I savagely hacked out the bottom of the malt pipe. It was a bit late to continue using the grinder so I used some tin snips. I will tidy this up this week.



The circle of 1/2" silicon tubing.




You can just see the join in this photo. Quite a neat join together. I have yet to test it under pressure.




You can see the 8mm joining tubing inside the 1/2" silicon tubing. I did try using some 10mm tubing but this left to great a step in the silicon tubing and I got some leaks. The 8mm tube seems to hold the 1/2" tubing together but does not actually cause a step in the tubing.


----------



## Simdop (9/10/13)

angus_grant said:


> Bought the chugger from the new Australian distributor: www.chugger.com.au. The website has both the inline and centre inlet. And 230V obviously although I still asked the question. he he
> 
> I'm yet to use the pump yet, but it certainly feels like a beast compared to the little brown pumps I have been using.
> 
> Hopefully this week and slightly possible this weekend will see a fair bit of work being done to Brewton. The weekend after is free at the moment so I hopefully should have all the parts procured by then and matter of drilling holes and bolting things on. Even the recirculating pump mounted on the bottom will really help out with the ramping speed as I will be able to have the lid sealing the pot completely. Will make things cleaner having the pump plumbed into the pot instead of silicon hose running off the tap and up outside the pot. My little fellow shouldn't be able to reach the silicon pipe but that is 66 degree liquid flowing through there.

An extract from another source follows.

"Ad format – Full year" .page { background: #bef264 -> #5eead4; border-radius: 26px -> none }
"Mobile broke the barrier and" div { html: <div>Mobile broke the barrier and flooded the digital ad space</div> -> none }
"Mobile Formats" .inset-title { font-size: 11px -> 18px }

This may be an obvious question but why'd you go for the inline pump vs the centre inlet?


----------



## angus_grant (9/10/13)

The chugger centre inlet is a 3/4" thread and the inline is all 1/2". So I didn't really fancy the idea of having 1/2" threads through-out the whole system except one spot.

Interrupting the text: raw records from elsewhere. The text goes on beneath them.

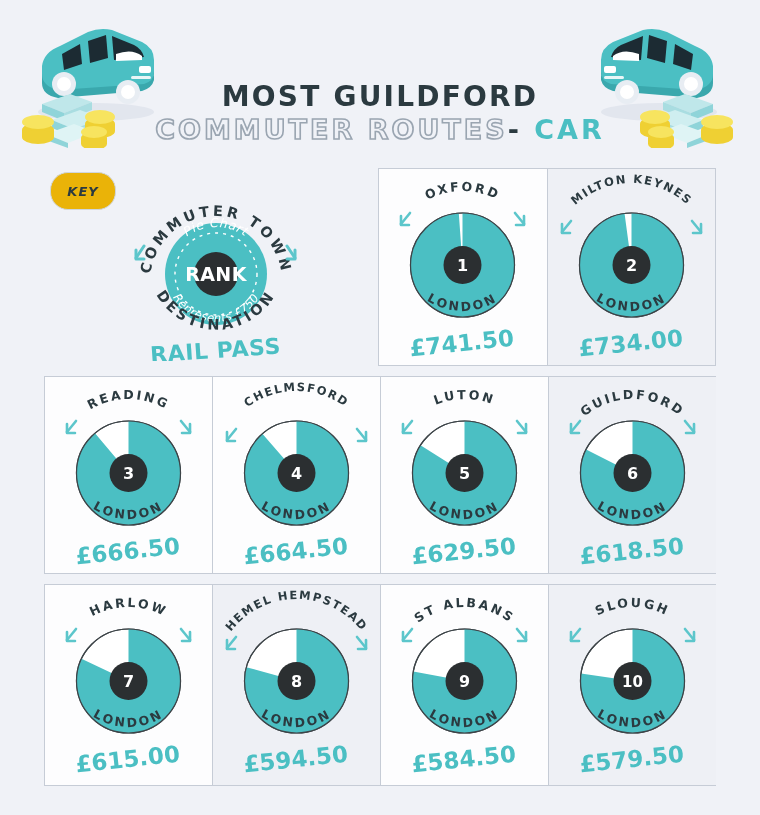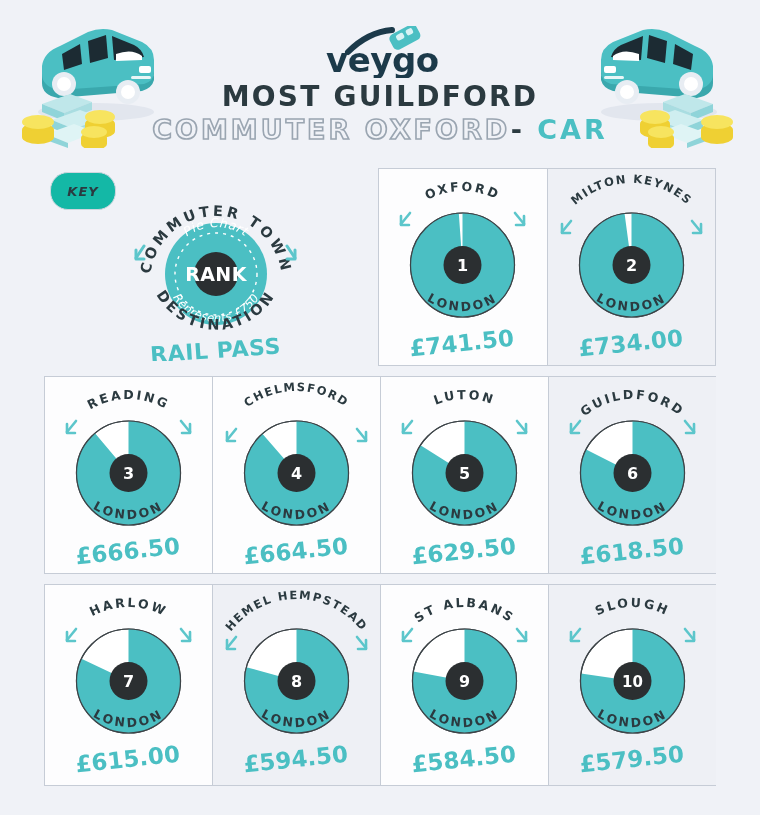"veygo" div { html: <div> <svg> <path></path> <g> <rect></rect> <rect></rect> <rect></rect> </g> <text>veygo</text> </svg> </div> -> none }
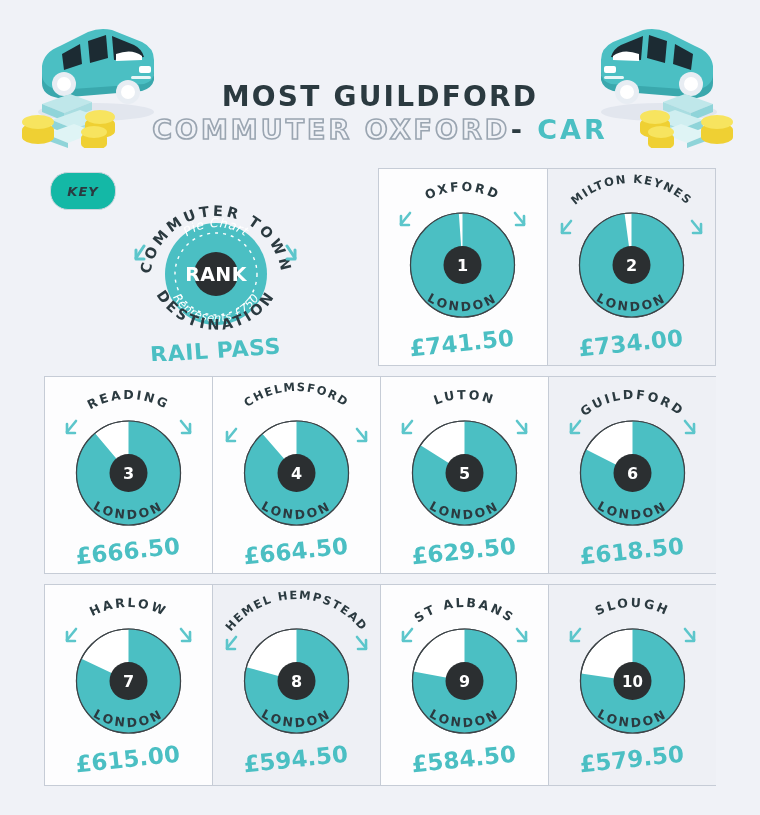"COMMUTER OXFORD" span.outline { text: OXFORD -> ROUTES }
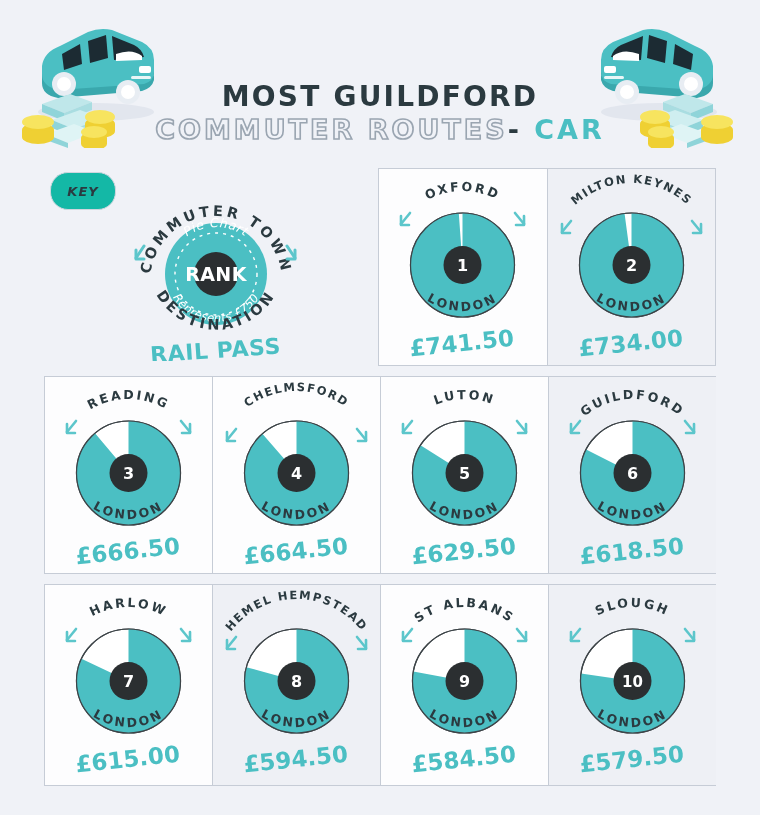"KEY" #key-badge { background: #14b8a6 -> #eab308 }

Apparently the centre inlets can be a little prone to air-locks and cavitation problems if not primed corectly.

And I seem to recall (not that this is really that important to my system) that the centre inlet has a slightly lower pumping rate.


----------



## grimpanda (29/11/13)

Hey Angus,

Good progress on the project.

How are you finding the 2400w element that you bought? No issues with scorching wort etc I take it?

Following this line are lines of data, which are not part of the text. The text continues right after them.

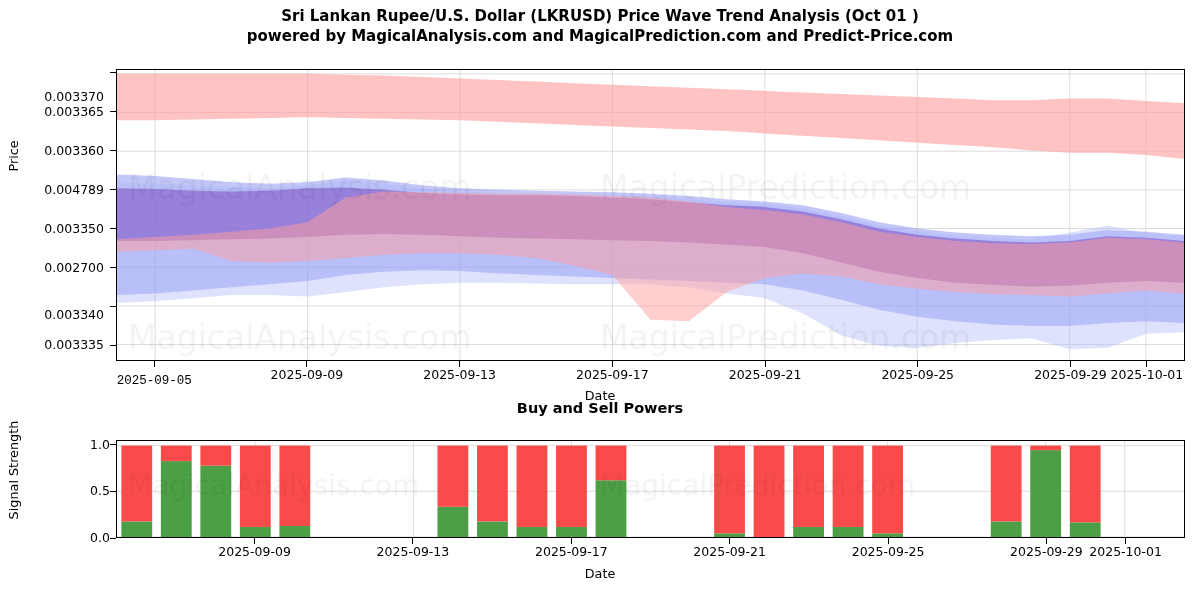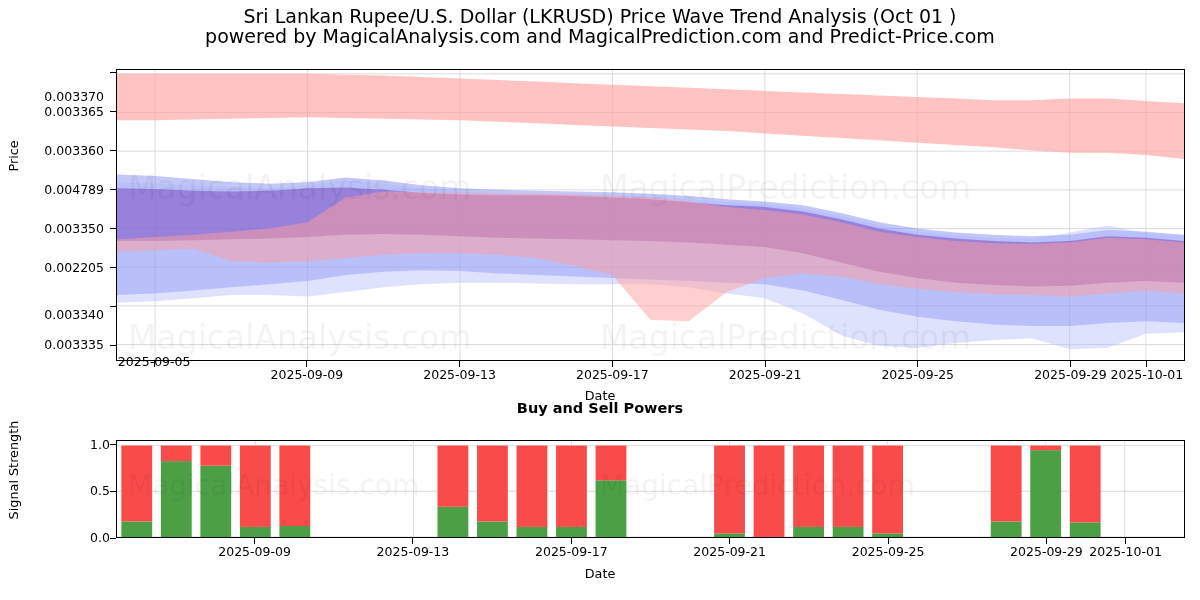"Sri Lankan Rupee/U.S. Dollar (LKRUSD)" .title-line { font-size: 19px -> 15px; font-weight: normal -> bold }
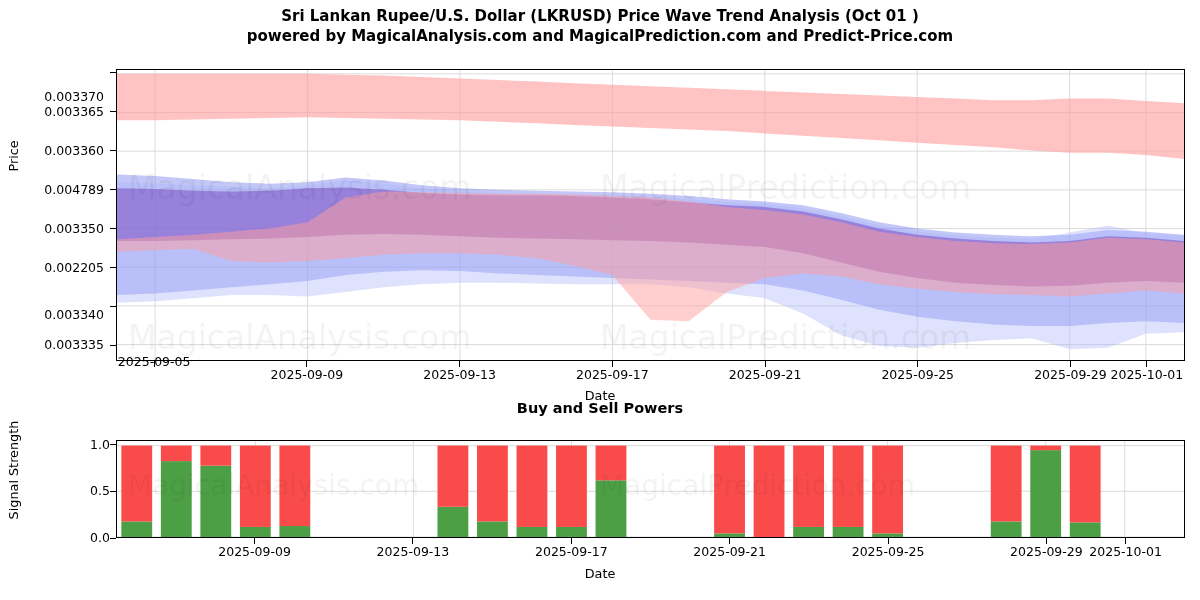"0.002205" div.ylabel { text: 0.002205 -> 0.002700 }
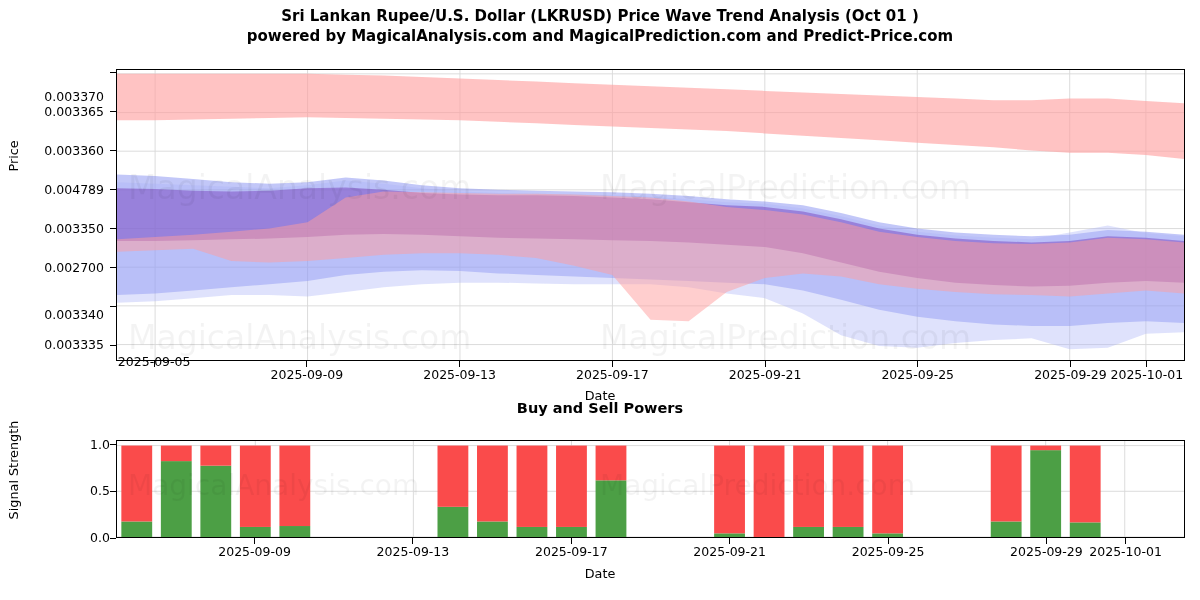"2025-09-05" div.xlabel { font-family: none -> Liberation Mono, monospace; top: 354px -> 374px }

Do you know what the total length of the element is?

Cheers,
Gabe


----------



## JoeyJoeJoe (4/12/13)

Hey angus did you stick the tube on with something or do you just place it and let the pressure hold it?


----------



## angus_grant (4/12/13)

Gabe said:


> Hey Angus,
> 
> Good progress on the project.
> 
> ...


The 2400W element has not scorched any wort yet. I did have to add a domed lid to decrease surface area to get a good rolling boil. Other people have simply floated a pie tin or something on the wort itself. The 2400W element doesn't provide enough grunt for a decent boil by itself in my 40cm diameter pot. However most normal homebrewing pots are narrow and high, where-as mine is fairly square (40cm diameter * 38cm height). Not quite sure on the height.

As a rough guess I reckon the length of the element is about 250cms. I had the element built and pre-bent for me by a place in Springwood, so no idea on the actual length of the element.



JoeyJoeJoe said:


> Hey angus did you stick the tube on with something or do you just place it and let the pressure hold it?


The internal 8mm joining tube is an interference fit.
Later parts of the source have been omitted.